Fouché el camaleón. El mayor trepa de la historia.

Fouché el camaleón. El mayor trepa de la historia.


15 de enero de 1793, la Convención debe decidir un asunto sumamente delicado: la suerte de Luis XVI. Este hombrecillo glotón, convertido en Luis Capeto tras la revolución, ya no es un peligro para la república. El antaño delfín de Francia, es ahora un pez diminuto intentando respirar fuera del agua. No obstante, hay que enviar un mensaje rotundo al resto de las monarquías. Los miembros de este comité, deben pues, dar un SI o un NO, vida o muerte, de viva voz, nada de votos secretos, Robespierre exige que se sepa lo que decide cada uno para tomar nota.

Por descontado José Fouché prefiere el voto secreto. Sus artimañas y sus tretas  parten siempre desde las sombras. Es mejor guardar un as en la manga para poder cambiar de chaqueta poco a poco y sin hacer ruido.

¿Qué debe hacer, por tanto  el senador Fouché en tan importante ocasión? Como moderado debe votar junto con sus compañeros girondinos a favor de la clemencia. Pero algo le dice que debe sopesar su decisión con cautela. Los alborotadores llevan días rugiendo en la calle jaleados por Robespierre y sus acólitos. Los disturbios son constantes y el clamor popular pide ver la cabeza de Capeto en un pica.

Así pues, cuando al senador por Nantes le toca alzar la voz la expectación es máxima, su voto es decisivo, la tensión en su rostro es evidente, se pone de pie y emite su veredicto: la mort.

Un año después, será su cabeza la que esté en juego. La rivalidad que Fouché, y otros como él tienen con  Robespierre es de sobra conocida, tanto como el miedo que el fanático jacobino inspira tanto a amigos como enemigos; nadie está a salvo de su dedo acusador. Temor que será al fin su condena. Una vez más, Fouché mueve los hilos para que sea este sádico inquisidor el que termine en el patíbulo, el mismo al que envío a decenas de compañeros sin vacilar ni un segundo.

Tras el Terror llegó el Directorio y con él algo de tranquilidad. El senador Fouché se convirtió en Ministro de Policía, cargo que sin duda le venía como anillo al dedo. Su red de espías llegó a meterse hasta en la alcoba de Napoleón, caballo ganador al que el ministro permitió dar el golpe de estado que finiquitó la revolución.
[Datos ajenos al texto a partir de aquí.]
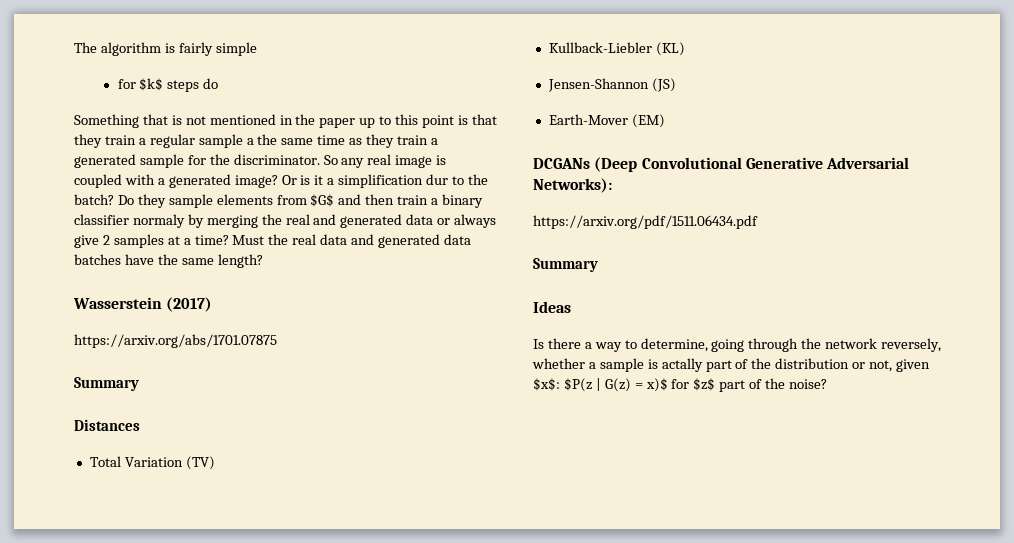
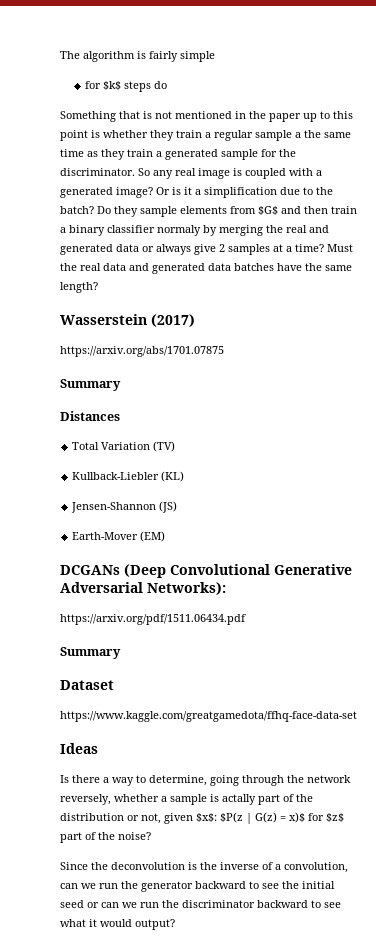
[471,114,497,125] that -> [103,130,148,138] whether
[426,174,449,185] dur -> [280,187,300,195] due
(598, 265) none -> [60,680,114,690] [60,711,357,722] // Dataset // https://www.kaggle.com/greatgamedota/ffhq-face-data-set
(828, 384) none -> [60,862,348,873] [60,881,335,892] [60,900,341,908] [60,919,175,930] // Since the deconvolution is the inverse of a convolution, can we run the generator backward to see the initial seed or can we run the discriminator backward to see what it would output?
En pago a su inacción el 18 de Brumario, el nuevo Cónsul mantuvo a Fouché en su puesto, premiando sus ladinos servicios con un título nobiliario. El extremista jacobita, apodado el carnicero de Lyon por la purga que realizó en esta ciudad; azote del clero y la nobleza, el látigo de la Revolución, se convirtió por obra y arte del futuro emperador, en el Duque de Otranto, título que antes de él nadie poseía, nuevo título confeccionado a medida, con blasón y todo. 

El Duque estuvo varias veces en la picota, fue destituido de su puesto en varias ocasiones, pero siempre volvió a ser restituido en el cargo pues aunque el emperador no se fiaba de él, esta alimaña  oportunista, conocía secretos que era mejor que se los mantuviera en secreto.

Cayó el emperador y Fouché supo - una vez más - abandonar el barco a tiempo ¿Quién gobernaría Francia tras el imperio del Corso? Varios eran los candidatos. De nuevo el ministro debía elegir bando. Paradojas del destino, quiso este que el hermano del hombre al que mandó a la guillotina, fuera el candidato llamado a tomar las riendas del país, Francia volvería tener un rey, aunque ya no sería un déspota absolutista ¿O tal vez sí?

La restauración sentó en el trono a Luis XVIII, gracias a las negociaciones  entre el Borbón, Talleyrand y, como no, con la complicidad, una vez más de ese hombre sin principios ni moralidad al que el nuevo rey mantendría en su cargo muy a su pesar.

No obstante, esta vez, la jugada le saldrá bien a Fouché solo el tiempo necesario para que el nuevo rey tome posesión del cargo.

El rencor del monarca hacia los que asesinaron a su hermano y lo enviaron a él al exilio, no le permite olvidar. Recuerda muy bien el nombre de Fouché y al poco tiempo de su entronización, cesa de su puesto a ese miserable y le condena al ostracismo primero y al destierro después.

El que antaño fuera el maestro que movía los hilos del poder a su antojo, pasará sus últimos años de vida en una magnífica villa en un pueblo de Austria. Apartado del poder y las maquinaciones, se irá marchitando como un jardín abandonado a su suerte.